‘Extraordinarily Sorry’: Seven Senators Tell The Washington Post they Regret Blocking Gun Reform After Sandy Hook

The Washington Post on Wednesday published a devastating profile of seven U.S. Senators reflecting on their votes following the mass shooting at Sandy Hook Elementary School in 2012. The Post spoke to the senators – six Democrats and one independent – all of whom voted against gun reform measures after the deadly shooting, but have now had a change of heart.
The article by Peter Wallsten and Paul Kane begins with a lobbyist recalling then Sen. Heidi Heitkamp (D-ND) meeting with Sandy Hook parents in her new office, just weeks after taking office.
“She would not look at me,” recalled Francine Wheeler, whose six-year-old child was among the 26 people shot to death at Sandy Hook – including 20 young children.
Heitkamp was “defensive, unkind, and not interested in helping or listening to the stories of our loved ones,” added Wheeler of the meeting, in which she petitioned the North Dakota senator to vote for expanding the federal background check system. A lobbyist in the meeting with Wheeler and Heitkamp recalled “sitting at the table with her head down” after the meeting and another political consultant told the Post she heard the senator “break out into sobs” as they left the room.
Heitkamp told the Post she regretted not working to help the families achieve their goals.
“Not that I agree with the exact language of these bills, but it was my obligation looking backwards to provide leadership, even though I was there a hot minute, to make those bills better and I didn’t do that. My activity was passive, not active, in searching for a solution, and that I regret,” the former senator said, adding:
Heitkamp said she did not recall the meeting with Wheeler but was “extraordinarily sorry” for leaving families with the sense that she didn’t care about the children who were killed or the experiences of their grieving parents.
“If any person was left with the impression that I had anything other than the most supreme sympathy and just hurt, that is a failure on my part, and I couldn’t apologize more,” she said.
The Post also spoke with current Sens. Michael Bennet (D-CO), Martin Heinrich (D-NM), Angus King (I-MN), and Mark Warner (D-VA) about their changed views on gun control. Ex-senators Mark Begich (D-AK) and Mark Udall (D-CO) also expressed their regrets over their votes following Sandy Hook.
Udall told the Post that if he were “in a time machine and going back” he would tell himself “This is going to get worse and worse. More and more people are going to be deeply affected by this.” Udall voted against a new assault weapons ban the spring after the shooting and told the Post if he could do it all over again he would “take the political heat” and vote to pass the ban. Ex-Sen. Begich added that looking back he wishes he “would have pushed the envelope” in 2013 and supported the reform measures, saying he didn’t do more because of “backroom politics” at the time.
Sen. Heinrich said he was convinced to support to gun reform by his son, who joined protests after the Parkland, Florida massacre. “When your kid tells you you’re wrong with that much conviction, you need to stop and think about it,” he concluded, adding that after voting against bills to ban assault weapons in 2013, he too would take that vote today.
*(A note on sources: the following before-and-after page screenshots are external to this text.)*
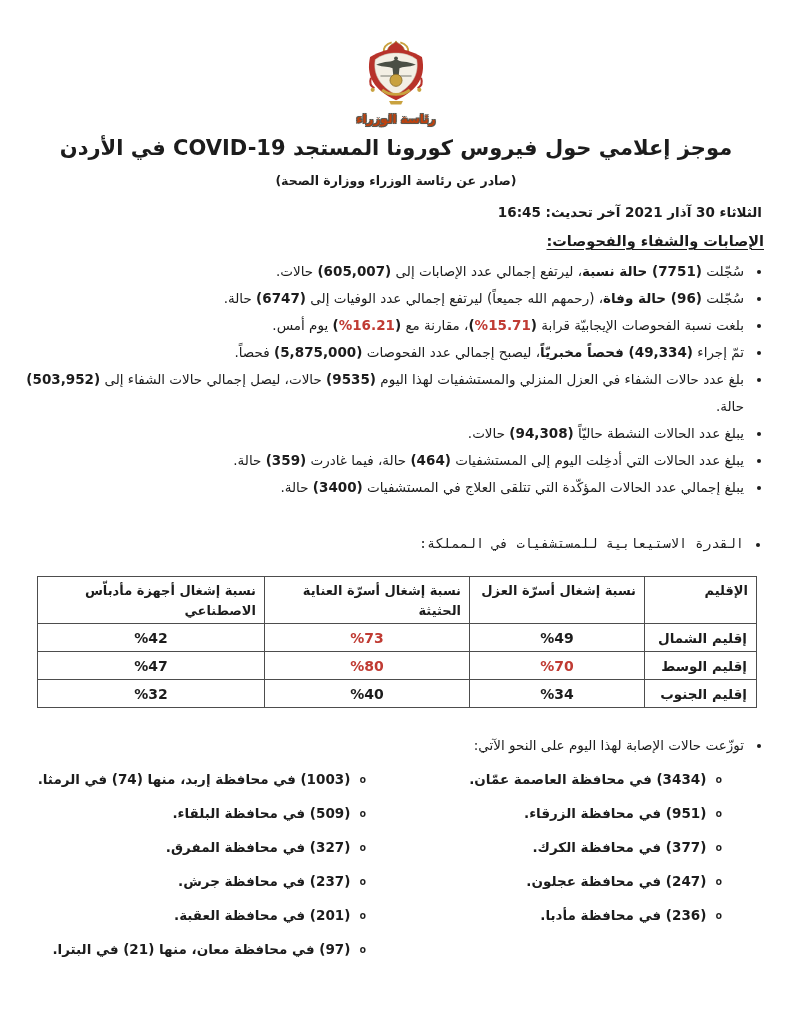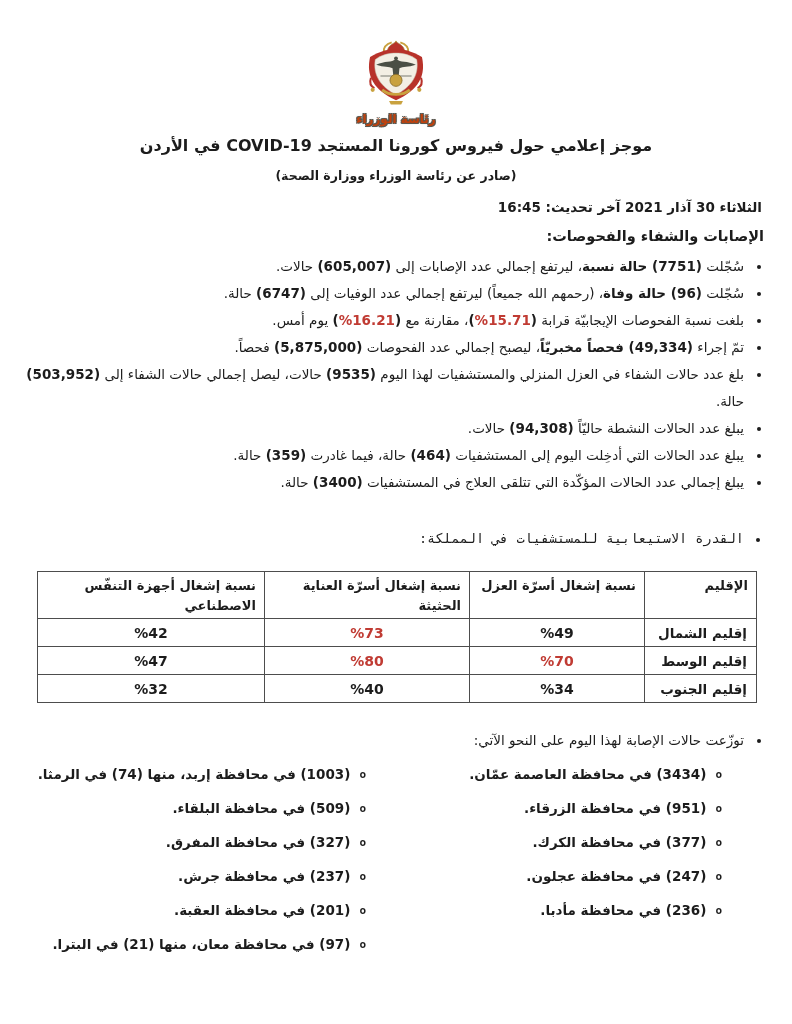--- a/index.html
+++ b/index.html
@@ -8,26 +8,26 @@
   .page{
     width:792px; height:1024px; margin:0 auto; background:#ffffff;
     direction:rtl; color:var(--ink); position:relative; overflow:hidden;
   }
   .logo-wrap{ text-align:center; padding-top:38px; }
   .logo-wrap svg{ display:block; margin:0 auto; }
   .logo-caption{
     font-size:12px; font-weight:bold; margin-top:-2px; color:#c2410c;
     text-shadow:1px 1px 0 #5a574f,-1px -1px 0 #5a574f,1px -1px 0 #5a574f,-1px 1px 0 #5a574f,0 0 2px #5a574f;
   }
-  .title{ font-size:16px; font-weight:bold; text-align:center; margin:10px 30px 0; }
+  .title{ font-size:21px; font-weight:bold; text-align:center; margin:10px 30px 0; }
   .subtitle{ font-size:12.5px; font-weight:bold; text-align:center; margin-top:13px; }
   .date-line{ font-size:13.5px; font-weight:bold; text-align:right; margin:16px 30px 0 0; }
   .section-heading{
     display:inline-block; font-size:14.5px; font-weight:bold;
-    text-underline-offset:3px; margin:13px 28px 0 0;
+    text-decoration:underline; text-underline-offset:3px; margin:13px 28px 0 0;
   }
   ul.bullets{ list-style:disc; margin:8px 0 0; padding:0 46px 0 14px;
     font-size:13.5px; line-height:27px; }
   ul.bullets li{ padding-right:2px; }
   .b{ font-weight:bold; }
   .red{ color:var(--red); }
   .num{ unicode-bidi:isolate; }
   ul.capacity-intro{ margin-top:30px;font-family:Liberation Mono, monospace; }
   table.cap-table{ border-collapse:collapse; table-layout:fixed; width:719px;
     margin:18px 35px 0; direction:rtl; }
@@ -97,21 +97,21 @@
       <col style="width:112px">
         <col style="width:175px">
         <col style="width:205px">
         <col style="width:227px">
     </colgroup>
     <thead>
         <tr>
           <th>الإقليم</th>
           <th>نسبة إشغال أسرّة العزل</th>
           <th>نسبة إشغال أسرّة العناية الحثيثة</th>
-          <th>نسبة إشغال أجهزة التنفّس الاصطناعي</th>
+          <th>نسبة إشغال أجهزة مأدباّس الاصطناعي</th>
         </tr>
       </thead>
     <tbody>
         <tr>
           <td class="region">إقليم الشمال</td>
           <td><span dir="ltr">%49</span></td>
           <td><span dir="ltr" class="red">%73</span></td>
           <td><span dir="ltr">%42</span></td>
         </tr>
         <tr>

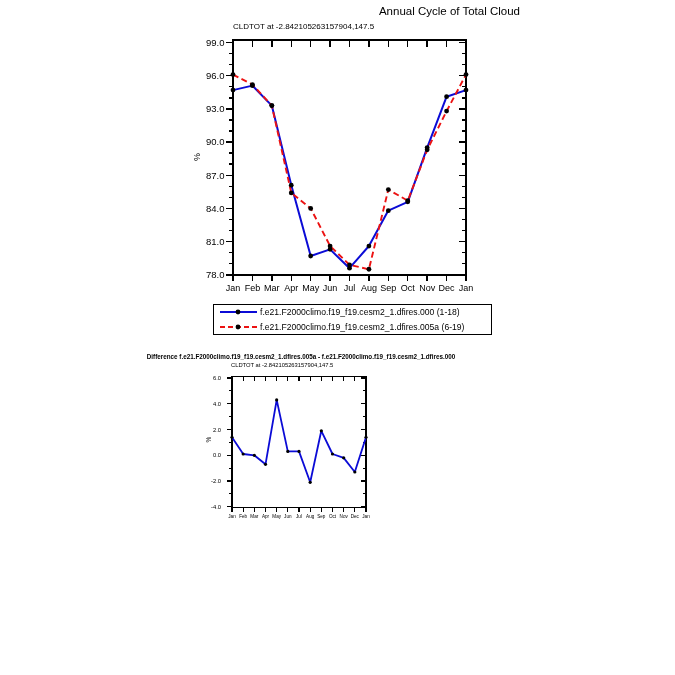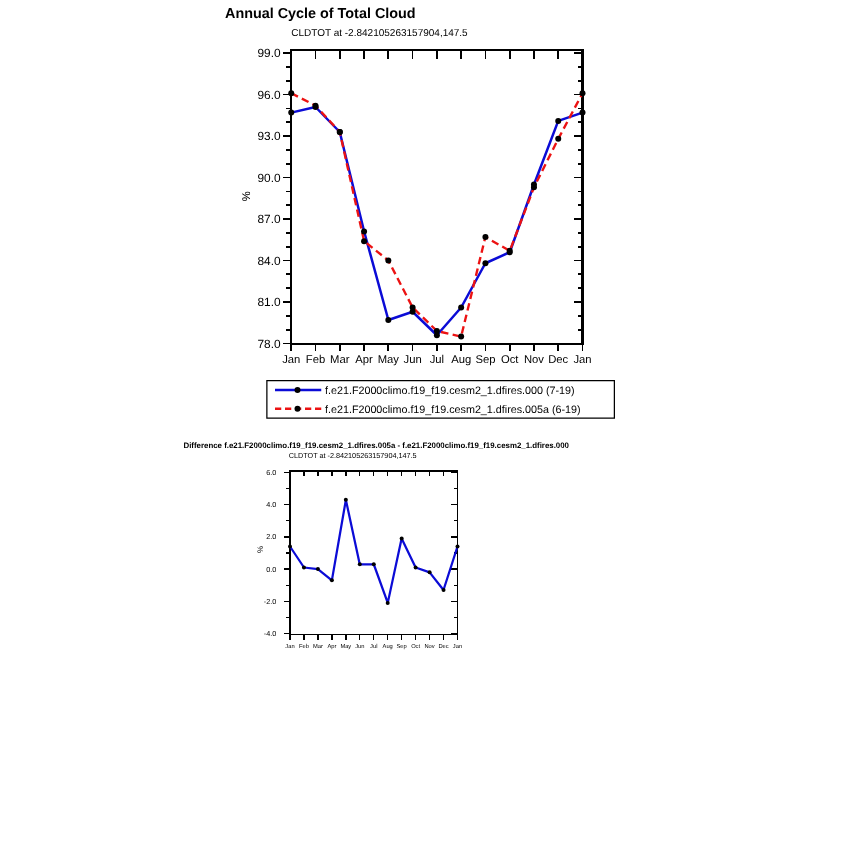--- a/index.html
+++ b/index.html
@@ -1,22 +1,22 @@
 <!DOCTYPE html>
 <html><head>
 <meta charset="utf-8">
 <style>
   html,body{margin:0;padding:0;background:#fff;}
   .page{position:relative;width:675px;height:675px;background:#ffffff;overflow:hidden;
         font-family:"Liberation Sans", sans-serif;color:#000;}
   .abs{position:absolute;}
   svg{position:absolute;left:0;top:0;}
   svg text{font-family:"Liberation Sans", sans-serif;fill:#000;}
-  .main-title{left:180px;top:5px;width:340px;text-align:left;
-              font-size:11.5px;font-weight:bold;white-space:nowrap;}
+  .main-title{left:180px;top:5px;width:340px;text-align:right;
+              font-size:11.5px;font-weight:normal;white-space:nowrap;}
   .main-sub{left:233px;top:22px;font-size:8px;white-space:nowrap;letter-spacing:0px;}
   .ylab-main{left:193px;top:152px;font-size:9px;transform:rotate(-90deg);transform-origin:center;}
   .legend{left:213px;top:304px;width:277px;height:29px;border:1px solid #000;
           display:flex;flex-direction:column;justify-content:space-evenly;background:#fff;}
   .legend-row{display:flex;align-items:center;height:14px;padding-left:5px;}
   .legend-row svg{position:static;flex:0 0 auto;}
   .legend-row span{font-size:8.6px;white-space:nowrap;margin-left:1px;}
   .diff-title{left:131px;top:353px;width:340px;text-align:center;
               font-size:6.3px;font-weight:bold;white-space:nowrap;}
   .diff-sub{left:231px;top:362px;font-size:5.8px;white-space:nowrap;}
@@ -261,21 +261,21 @@
   <div class="abs main-title">Annual Cycle of Total Cloud</div>
   <div class="abs main-sub">CLDTOT at -2.842105263157904,147.5</div>
   <div class="abs ylab-main">%</div>
 
   <div class="abs legend">
     <div class="legend-row">
       <svg width="40" height="12">
         <line id="leg-line-0" x1="1" y1="6" x2="38" y2="6" stroke="#0b0bd6" stroke-width="2"></line>
         <circle cx="19" cy="6" r="2.4" fill="#000"></circle>
       </svg>
-      <span>f.e21.F2000climo.f19_f19.cesm2_1.dfires.000 (7-19)</span>
+      <span>f.e21.F2000climo.f19_f19.cesm2_1.dfires.000 (1-18)</span>
     </div>
     <div class="legend-row">
       <svg width="40" height="12">
         <line id="leg-line-1" x1="1" y1="6" x2="38" y2="6" stroke="#ec1212" stroke-width="2" stroke-dasharray="5,3"></line>
         <circle cx="19" cy="6" r="2.4" fill="#000"></circle>
       </svg>
       <span>f.e21.F2000climo.f19_f19.cesm2_1.dfires.005a (6-19)</span>
     </div>
   </div>
 

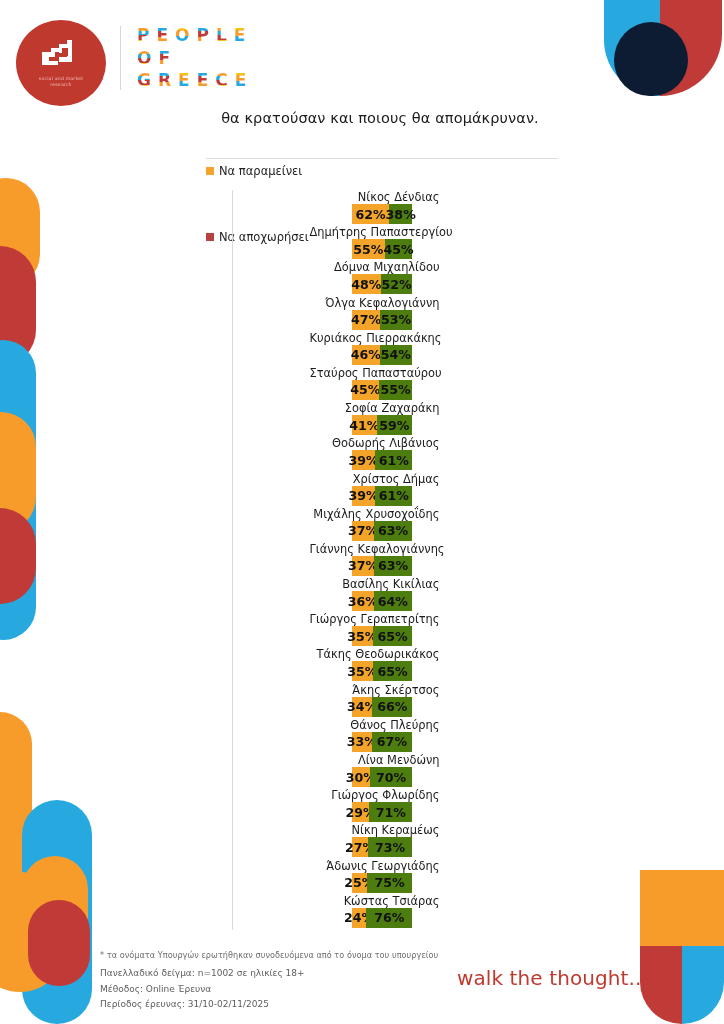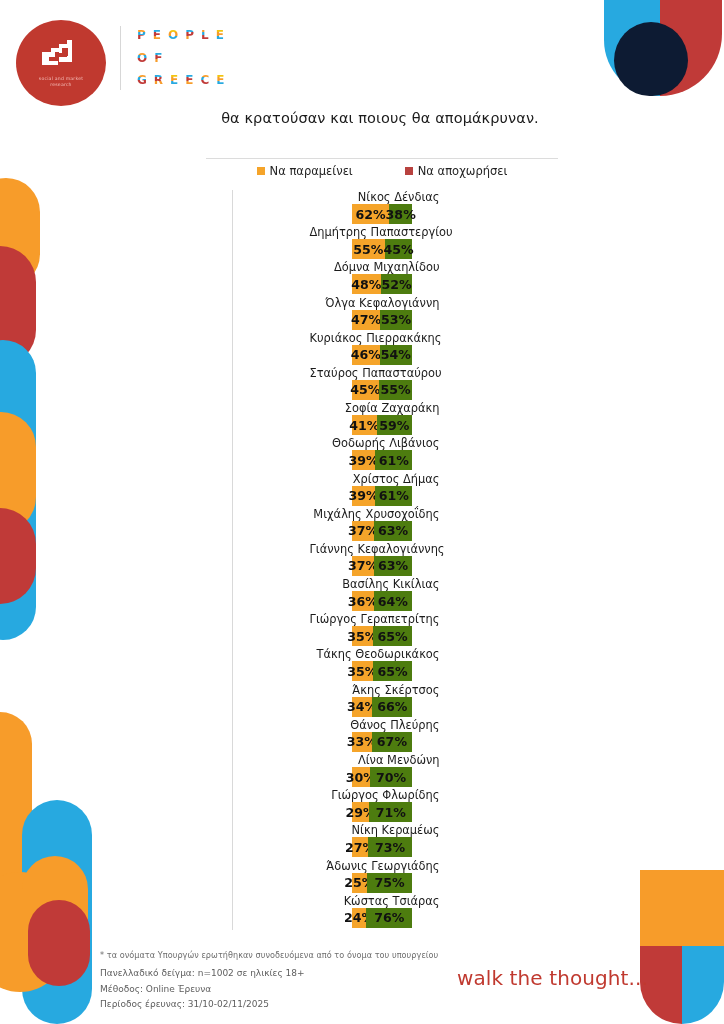--- a/index.html
+++ b/index.html
@@ -45,21 +45,21 @@
   
   .header{position:absolute;left:0;top:0;width:724px;height:112px;}
   .logo-circle{position:absolute;left:16px;top:20px;width:90px;height:86px;background:#c0392f;
                border-radius:50%;display:flex;flex-direction:column;align-items:center;
                justify-content:center;}
   .logo-mark{width:46px;height:34px;}
   .logo-sub{color:#f4bdb8;font-size:4.6px;line-height:6px;text-align:center;margin-top:4px;
             letter-spacing:.2px;}
   .logo-div{position:absolute;left:120px;top:26px;width:1px;height:64px;background:#d7d7d7;}
   .wordmark{position:absolute;left:137px;top:24px;}
-  .wm-line{font-size:12px;font-weight:700;letter-spacing:7px;line-height:22.5px;
+  .wm-line{font-size:17px;font-weight:700;letter-spacing:7px;line-height:22.5px;
            font-family:"DejaVu Sans","Liberation Sans",sans-serif;}
   .wm-line span{
     background:linear-gradient(180deg,#f79c2a 0%,#f79c2a 28%,#27a9e0 28%,#27a9e0 52%,
                #c03a38 52%,#c03a38 76%,#f2c40f 76%,#f2c40f 100%);
     -webkit-background-clip:text;background-clip:text;color:transparent;
   }
   .wm-line span:nth-child(2n){
     background:linear-gradient(180deg,#27a9e0 0%,#27a9e0 30%,#c03a38 30%,#c03a38 58%,
                #f79c2a 58%,#f79c2a 80%,#27a9e0 80%,#27a9e0 100%);
     -webkit-background-clip:text;background-clip:text;color:transparent;
@@ -70,21 +70,21 @@
     -webkit-background-clip:text;background-clip:text;color:transparent;
   }
 
   
   .title{position:absolute;left:150px;top:108px;width:460px;text-align:center;
          font-size:14.5px;line-height:21px;color:#1b1b1b;letter-spacing:.1px;}
   .rule{position:absolute;left:206px;top:158px;width:352px;height:1px;background:#dcdcdc;}
 
   
   .legend{position:absolute;left:206px;top:164px;width:352px;display:flex;
-          justify-content:center;gap:52px;font-size:11.5px;color:#242424;}
+          justify-content:flex-start;gap:52px;font-size:11.5px;color:#242424;flex-direction:column;}
   .legend-item{display:flex;align-items:center;gap:5px;}
   .swatch{width:8px;height:8px;display:inline-block;}
   .sw-stay{background:#f5a42a;}
   .sw-go{background:#b8423f;}
 
   
   .chart{position:absolute;left:96px;top:190px;width:566px;height:740px;}
   .axis{position:absolute;left:136px;top:0;width:1px;height:740px;background:#d9d9d9;}
   .row{position:relative;height:35.2px;display:flex;align-items:center;flex-direction:column;}
   .row-label{width:130px;text-align:right;padding-right:9px;font-size:11.4px;color:#1b1b1b;

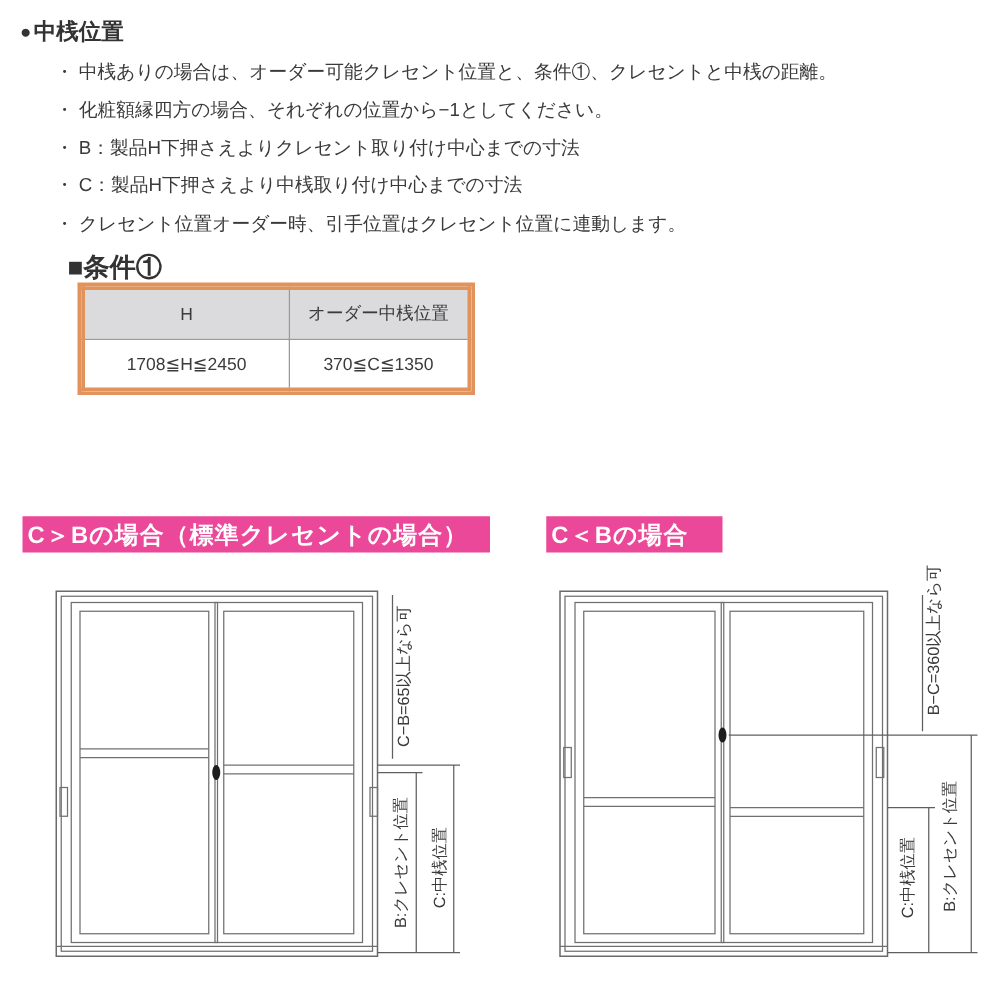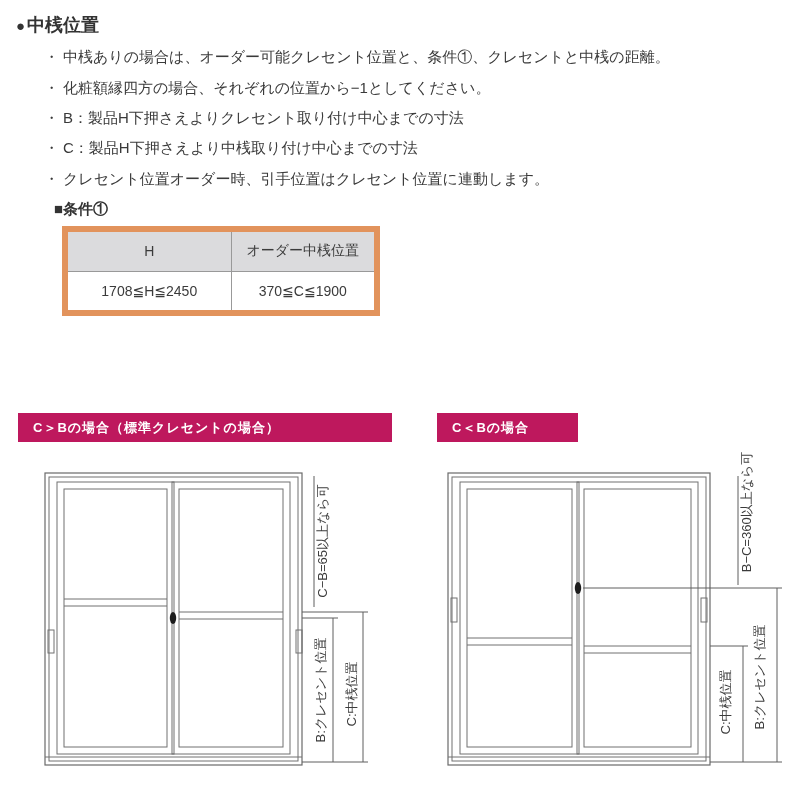--- a/index.html
+++ b/index.html
@@ -2,33 +2,33 @@
 <html><head>
 <meta charset="utf-8">
 <style>
   html,body{margin:0;padding:0;background:#fff;}
   .page{position:relative;width:800px;height:800px;background:#ffffff;overflow:hidden;
         font-family:"Liberation Sans",sans-serif;color:#3b3b3b;}
   .abs{position:absolute;}
   .heading{left:16px;top:13px;font-size:18px;font-weight:bold;color:#333;display:flex;align-items:center;gap:2px;}
   .heading .bullet{font-size:15px;}
   .note{left:44px;font-size:15px;color:#3a3a3a;display:flex;gap:4px;white-space:nowrap;}
-  .cond-title{font-size:15px;font-weight:bold;color:#333;white-space:nowrap;font-family:Liberation Mono, monospace;}
+  .cond-title{font-size:21px;font-weight:bold;color:#333;white-space:nowrap;}
 
   table.spec{border-collapse:collapse;table-layout:fixed;background:#fff;}
   table.spec, .spec-wrap{border:3px solid #e2935c;}
   .spec-wrap{position:absolute;}
   table.spec{width:100%;height:100%;}
   table.spec td{border:1px solid #999;font-size:14px;text-align:center;vertical-align:middle;
                 color:#3b3b3b;padding:2px 4px;}
   table.spec tr.hd td{background:#dbdbdd;}
   table.spec td.multi{font-size:13.5px;line-height:1.45;}
 
-  .bar{top:413px;height:29px;background:#be185d;color:#fff;font-size:13px;font-weight:bold;
-       display:flex;align-items:center;padding-left:15px;box-sizing:border-box;white-space:nowrap;letter-spacing:1px;}
+  .bar{top:413px;height:29px;background:#ec4899;color:#fff;font-size:19px;font-weight:bold;
+       display:flex;align-items:center;padding-left:4px;box-sizing:border-box;white-space:nowrap;letter-spacing:1px;}
 
   svg text{fill:#3b3b3b;font-family:"Liberation Sans",sans-serif;}
   svg .ln{stroke:#707070;stroke-width:1;fill:none;}
   svg .frame{stroke:#6a6a6a;stroke-width:1.2;fill:none;}
   svg .dim{stroke:#5f5f5f;stroke-width:1;fill:none;}
 </style>
 </head>
 <body>
 
 <div class="page">
@@ -62,21 +62,21 @@
   <div class="abs cond-title" style="left:54px;top:200px">■条件①</div>
   <div class="spec-wrap" style="left:62px;top:226px;width:312px;height:84px;">
     <table class="spec">
       <tbody>
           <tr class="hd" style="height:28px">
         <td style="width:50%">H</td>
         <td>オーダー中桟位置</td>
       </tr>
       <tr style="height:28px">
         <td>1708≦H≦2450</td>
-        <td>370≦C≦1900</td>
+        <td>370≦C≦1350</td>
       </tr>
     </tbody>
       </table>
   </div>
 
 
   <div class="abs bar" style="left:18px;width:374px;">
     <span>C＞Bの場合（標準クレセントの場合）</span>
   </div>
   <div class="abs bar" style="left:437px;width:141px;">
Sen. Warner also cited his children, his three daughters, for his political evolution on the issue, which led to an October 2018 op-ed in which he embraced renewing the assault weapons ban – a major reversal. Sens. Bennett and King are now co-sponsoring a bill to regulate the sales of guns based on their lethality. The bill is co-sponsored by Heinrich and Sen. Mark Kelly (D-AZ), whose wife ex-Rep. Gabby Giffords was shot in the head in 2011 while at an event meeting constituents in Tucson, Arizona. King told the Post that the October mass shooting in Maine that killed 18 people “solidified my view that this is something we have to do.”
Wallsten and Kane highlight the impact Sandy Hook has had on U.S. politics and how the inability to pass substantive gun reform in the wake of such a horrific event shook the nation and “continues to haunt many who held power at the time.” The article quotes former President Barack Obama speaking at the 10-year commemoration of the shooting, saying, that Congress’s failure to pass an assault weapons ban in the spring of 2013 was “perhaps the most bitter disappointment of my time in office, the closest I came to being cynical.”